Chiropractic For Migraines: Does It Work?

The evidence on the effectiveness of chiropractic for migraines is limited. However, some studies suggest that it may be as effective as some of the other preventive drugs doctors prescribe for the condition.

According to an older 2011 study, chiropractic treatment for preventing migraines may have some benefits. Chiropractic is an alternative, complementary medicine that treats disorders of the bones, muscles, nerves, ligaments, and tendons.

People can see a chiropractor for migraines as they often have related symptoms such as neck pain and stiffness, which chiropractors often treat. According to the American Chiropractic Association (ACA), treatment may include spine manipulation and soft tissue therapies, along with lifestyle advice on diet, exercise, and posture.

The Migraine Research Foundation states that 39 million people in the United States have migraines. It’s most common in people between the ages of 18 and 44.

Read on to learn more about the use of chiropractic for migraines, how it works, and how safe and effective it is during pregnancy.

There is no cure for migraines, and many of the drugs that doctors prescribe for migraines have significant side effects. Because of this, people often choose alternative or complementary therapies like chiropractic.

While migraine headache symptoms vary, more than 75% of people with the condition experience neck pain. Many of them also report muscle tension, neck stiffness, and problems with jaw function.

Doctors usually prescribe nonsteroidal anti-inflammatory drugs, muscle relaxants, and physical therapy to manage these related symptoms. However, these treatments do not fully address the problems underlying the symptoms. A chiropractor’s expertise includes treating these symptoms and often alleviating the underlying problems.

The evidence on the safety and effectiveness of chiropractic treatment for migraine headache is limited but encouraging. An older review from 2011 evaluated clinical studies on the effects of chiropractic spinal manipulation, massage therapy, and physical therapy for migraines.

The results suggest that either of the therapies can be as effective as traditional preventive drugs like propranolol (Inderal) and topiramate (Topamax).

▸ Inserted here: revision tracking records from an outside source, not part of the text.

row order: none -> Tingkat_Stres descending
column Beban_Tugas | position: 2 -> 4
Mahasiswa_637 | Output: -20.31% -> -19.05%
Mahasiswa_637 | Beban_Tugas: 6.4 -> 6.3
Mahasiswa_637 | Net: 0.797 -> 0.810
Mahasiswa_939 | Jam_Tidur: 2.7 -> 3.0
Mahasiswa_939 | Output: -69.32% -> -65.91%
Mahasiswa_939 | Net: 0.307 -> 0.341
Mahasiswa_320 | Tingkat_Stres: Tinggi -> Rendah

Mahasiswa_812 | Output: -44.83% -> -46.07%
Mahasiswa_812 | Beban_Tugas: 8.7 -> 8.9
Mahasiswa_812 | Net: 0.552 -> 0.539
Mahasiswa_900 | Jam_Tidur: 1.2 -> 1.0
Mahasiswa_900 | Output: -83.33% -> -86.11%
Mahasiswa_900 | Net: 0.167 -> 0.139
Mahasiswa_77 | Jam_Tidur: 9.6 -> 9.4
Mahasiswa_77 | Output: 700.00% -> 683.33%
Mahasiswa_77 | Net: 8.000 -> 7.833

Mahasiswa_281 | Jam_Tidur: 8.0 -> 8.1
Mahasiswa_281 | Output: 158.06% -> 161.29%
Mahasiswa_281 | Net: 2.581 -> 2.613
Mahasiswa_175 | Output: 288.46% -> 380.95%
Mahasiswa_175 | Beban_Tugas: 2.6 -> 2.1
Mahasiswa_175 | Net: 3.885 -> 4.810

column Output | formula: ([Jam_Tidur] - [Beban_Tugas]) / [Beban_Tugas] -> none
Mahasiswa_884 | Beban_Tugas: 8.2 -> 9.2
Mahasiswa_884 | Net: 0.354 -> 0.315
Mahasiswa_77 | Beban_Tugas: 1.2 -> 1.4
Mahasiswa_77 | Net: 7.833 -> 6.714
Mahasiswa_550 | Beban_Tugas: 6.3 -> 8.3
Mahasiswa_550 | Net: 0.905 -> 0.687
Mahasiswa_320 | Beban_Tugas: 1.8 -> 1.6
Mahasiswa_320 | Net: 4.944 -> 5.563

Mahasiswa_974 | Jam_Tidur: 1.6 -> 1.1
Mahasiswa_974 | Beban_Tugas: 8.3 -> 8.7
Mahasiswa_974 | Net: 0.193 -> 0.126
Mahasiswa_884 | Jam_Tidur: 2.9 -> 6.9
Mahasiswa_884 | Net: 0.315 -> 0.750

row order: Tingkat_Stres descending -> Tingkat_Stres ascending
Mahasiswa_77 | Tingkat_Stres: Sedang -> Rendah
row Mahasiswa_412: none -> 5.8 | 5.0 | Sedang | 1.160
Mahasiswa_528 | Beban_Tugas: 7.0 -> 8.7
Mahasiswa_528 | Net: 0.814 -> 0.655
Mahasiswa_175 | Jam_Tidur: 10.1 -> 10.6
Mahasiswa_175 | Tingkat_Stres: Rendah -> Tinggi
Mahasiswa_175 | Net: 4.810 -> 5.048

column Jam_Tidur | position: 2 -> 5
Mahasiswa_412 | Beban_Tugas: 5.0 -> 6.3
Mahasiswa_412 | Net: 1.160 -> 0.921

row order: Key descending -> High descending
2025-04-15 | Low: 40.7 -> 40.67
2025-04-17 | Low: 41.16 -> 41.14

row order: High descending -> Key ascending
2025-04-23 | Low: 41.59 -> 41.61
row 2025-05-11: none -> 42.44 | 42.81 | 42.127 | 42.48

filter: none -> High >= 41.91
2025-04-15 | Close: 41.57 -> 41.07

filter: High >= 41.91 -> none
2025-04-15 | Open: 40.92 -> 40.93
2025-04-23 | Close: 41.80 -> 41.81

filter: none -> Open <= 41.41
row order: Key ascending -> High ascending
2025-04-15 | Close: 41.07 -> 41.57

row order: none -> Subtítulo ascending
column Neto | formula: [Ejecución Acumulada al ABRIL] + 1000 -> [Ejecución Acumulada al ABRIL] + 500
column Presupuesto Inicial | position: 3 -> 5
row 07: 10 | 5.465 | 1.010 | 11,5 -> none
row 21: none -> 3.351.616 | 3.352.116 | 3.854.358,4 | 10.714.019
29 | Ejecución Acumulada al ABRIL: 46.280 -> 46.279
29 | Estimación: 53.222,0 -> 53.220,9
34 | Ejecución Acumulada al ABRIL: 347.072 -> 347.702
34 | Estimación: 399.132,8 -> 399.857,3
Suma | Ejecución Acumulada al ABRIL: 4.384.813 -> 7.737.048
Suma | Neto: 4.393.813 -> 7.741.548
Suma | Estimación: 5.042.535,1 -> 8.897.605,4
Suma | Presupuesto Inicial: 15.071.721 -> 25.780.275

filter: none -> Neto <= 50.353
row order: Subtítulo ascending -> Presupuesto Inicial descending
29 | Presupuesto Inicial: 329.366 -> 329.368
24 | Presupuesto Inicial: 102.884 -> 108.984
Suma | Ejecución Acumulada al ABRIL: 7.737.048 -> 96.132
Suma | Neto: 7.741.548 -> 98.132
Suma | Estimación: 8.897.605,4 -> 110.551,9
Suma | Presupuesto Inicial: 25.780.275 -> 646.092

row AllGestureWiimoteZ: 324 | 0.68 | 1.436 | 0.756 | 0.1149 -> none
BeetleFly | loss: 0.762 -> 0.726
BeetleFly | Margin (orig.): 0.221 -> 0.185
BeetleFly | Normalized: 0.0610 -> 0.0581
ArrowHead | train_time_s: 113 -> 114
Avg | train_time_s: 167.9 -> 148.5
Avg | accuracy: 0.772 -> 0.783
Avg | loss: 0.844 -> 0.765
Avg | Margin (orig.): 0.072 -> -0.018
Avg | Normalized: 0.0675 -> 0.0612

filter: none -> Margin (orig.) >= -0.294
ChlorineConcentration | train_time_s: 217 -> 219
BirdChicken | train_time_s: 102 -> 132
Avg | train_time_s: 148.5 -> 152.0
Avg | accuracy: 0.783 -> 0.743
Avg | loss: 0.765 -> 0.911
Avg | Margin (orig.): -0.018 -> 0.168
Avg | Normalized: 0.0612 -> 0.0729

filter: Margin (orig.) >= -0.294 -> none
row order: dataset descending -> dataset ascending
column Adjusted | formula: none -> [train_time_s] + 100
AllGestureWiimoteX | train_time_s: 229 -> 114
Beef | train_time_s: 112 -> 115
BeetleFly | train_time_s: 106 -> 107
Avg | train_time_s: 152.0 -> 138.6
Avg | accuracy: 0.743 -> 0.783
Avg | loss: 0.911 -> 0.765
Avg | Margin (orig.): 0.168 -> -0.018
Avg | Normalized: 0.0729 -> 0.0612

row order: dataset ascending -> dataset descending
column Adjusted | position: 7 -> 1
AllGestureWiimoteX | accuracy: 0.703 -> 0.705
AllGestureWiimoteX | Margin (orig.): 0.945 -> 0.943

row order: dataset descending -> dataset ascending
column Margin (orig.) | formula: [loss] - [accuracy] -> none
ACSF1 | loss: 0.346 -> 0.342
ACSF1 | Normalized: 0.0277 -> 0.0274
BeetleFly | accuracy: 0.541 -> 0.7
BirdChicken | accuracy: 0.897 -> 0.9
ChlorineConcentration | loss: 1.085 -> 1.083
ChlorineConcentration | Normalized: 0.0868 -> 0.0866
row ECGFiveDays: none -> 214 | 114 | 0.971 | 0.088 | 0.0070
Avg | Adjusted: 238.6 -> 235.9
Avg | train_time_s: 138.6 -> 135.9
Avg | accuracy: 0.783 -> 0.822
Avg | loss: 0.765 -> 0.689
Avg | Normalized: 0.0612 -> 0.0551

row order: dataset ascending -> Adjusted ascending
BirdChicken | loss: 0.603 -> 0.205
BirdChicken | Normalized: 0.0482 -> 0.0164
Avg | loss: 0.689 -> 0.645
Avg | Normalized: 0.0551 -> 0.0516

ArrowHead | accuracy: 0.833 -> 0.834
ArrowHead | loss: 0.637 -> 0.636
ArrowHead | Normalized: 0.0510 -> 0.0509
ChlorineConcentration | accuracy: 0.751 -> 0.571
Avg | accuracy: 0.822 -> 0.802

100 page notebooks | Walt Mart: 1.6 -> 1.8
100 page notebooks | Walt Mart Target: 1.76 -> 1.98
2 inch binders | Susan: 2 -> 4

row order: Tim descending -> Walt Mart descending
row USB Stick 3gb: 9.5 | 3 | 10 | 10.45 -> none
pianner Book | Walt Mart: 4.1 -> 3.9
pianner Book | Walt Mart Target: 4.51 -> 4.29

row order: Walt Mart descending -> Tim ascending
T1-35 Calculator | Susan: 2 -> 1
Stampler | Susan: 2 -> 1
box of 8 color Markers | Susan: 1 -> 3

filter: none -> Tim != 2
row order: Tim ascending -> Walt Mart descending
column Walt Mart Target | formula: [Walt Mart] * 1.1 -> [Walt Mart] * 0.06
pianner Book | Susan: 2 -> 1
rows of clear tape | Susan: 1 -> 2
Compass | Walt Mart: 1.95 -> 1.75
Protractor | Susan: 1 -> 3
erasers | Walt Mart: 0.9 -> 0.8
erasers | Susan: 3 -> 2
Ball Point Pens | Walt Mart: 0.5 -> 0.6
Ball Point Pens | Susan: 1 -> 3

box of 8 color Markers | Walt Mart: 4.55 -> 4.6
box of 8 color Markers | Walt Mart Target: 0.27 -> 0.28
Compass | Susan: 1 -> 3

However, the review revealed shortcomings in the clinical trials, which led the authors to call for further trials according to strict clinical guidelines.

Despite limited research on chiropractic care for migraines, treatment for the condition accounts for a significant percentage of physicians’ case numbers.

A 2017 survey interviewed 1,869 chiropractors to determine the prevalence of migraine treatment and management. The results showed that 53% had a high number of cases in people with migraines.

To treat migraine headaches, chiropractors perform adjustments or manipulations of the spine to reduce stress and improve the function of the spine. Treatment also includes soft tissue therapies, which may include:

  • Massage that involves kneading joints and muscles
  • Myofascial relaxation massage that targets the membranes that connect and support the muscles
  • Trigger point therapies that target tight areas within the muscles

According to the ACA, chiropractic care for migraines also offers lifestyle management suggestions, such as:

  • Change of diet and intake of B-complex vitamins
  • Avoid heavy exercise and encourage low-impact walking and aerobics
  • Advice on posture, such as how to sit properly at work

In addition, chiropractic care may include other lifestyle recommendations that can help prevent migraine headaches. Examples include clenching advice, which can put strain on the temporomandibular joint and trigger headaches, and encouraging people to drink plenty of water each day to prevent dehydration, which is another headache trigger.

The goal of a chiropractor in treating migraines is to relieve pain and maximize neuromusculoskeletal system health. Experts aren’t sure how the treatment will help, but think it likely because it is complex. For example, reducing muscle tension can relieve general musculoskeletal pain.

Some experts have concerns that side effects from preventive drugs can affect the health of a pregnant person and the developing fetus.

Therefore, a pregnant person might consider complementary therapy such as chiropractic.

There is little research on the use of chiropractic care for migraines during pregnancy. However, an older case study from 2009 suggests that it can be safe and effective.

The study included a 24-year-old woman who was pregnant and had had chronic migraine headaches for 12 years. Her previous unsuccessful treatments included massage therapy, physical therapy, and some other type of complementary therapy. She also took non-steroidal anti-inflammatory drugs containing codeine, but this brought only minor temporary relief.

After treating the spine with chiropractic and adjunct therapies, her symptoms improved and she became medication-free. More research is needed, but the case study suggests that chiropractic care can be safe and effective in treating migraine headaches during pregnancy.

People often consult a chiropractor to manage migraines because they get relief from the condition but don’t have the side effects they can get from medication.

Studies are limited, but previous research suggests that chiropractic care can help manage migraine headaches.

Even fewer studies have explored the use of chiropractic treatment for migraine headaches during pregnancy, but one case study suggests that it is effective and safe.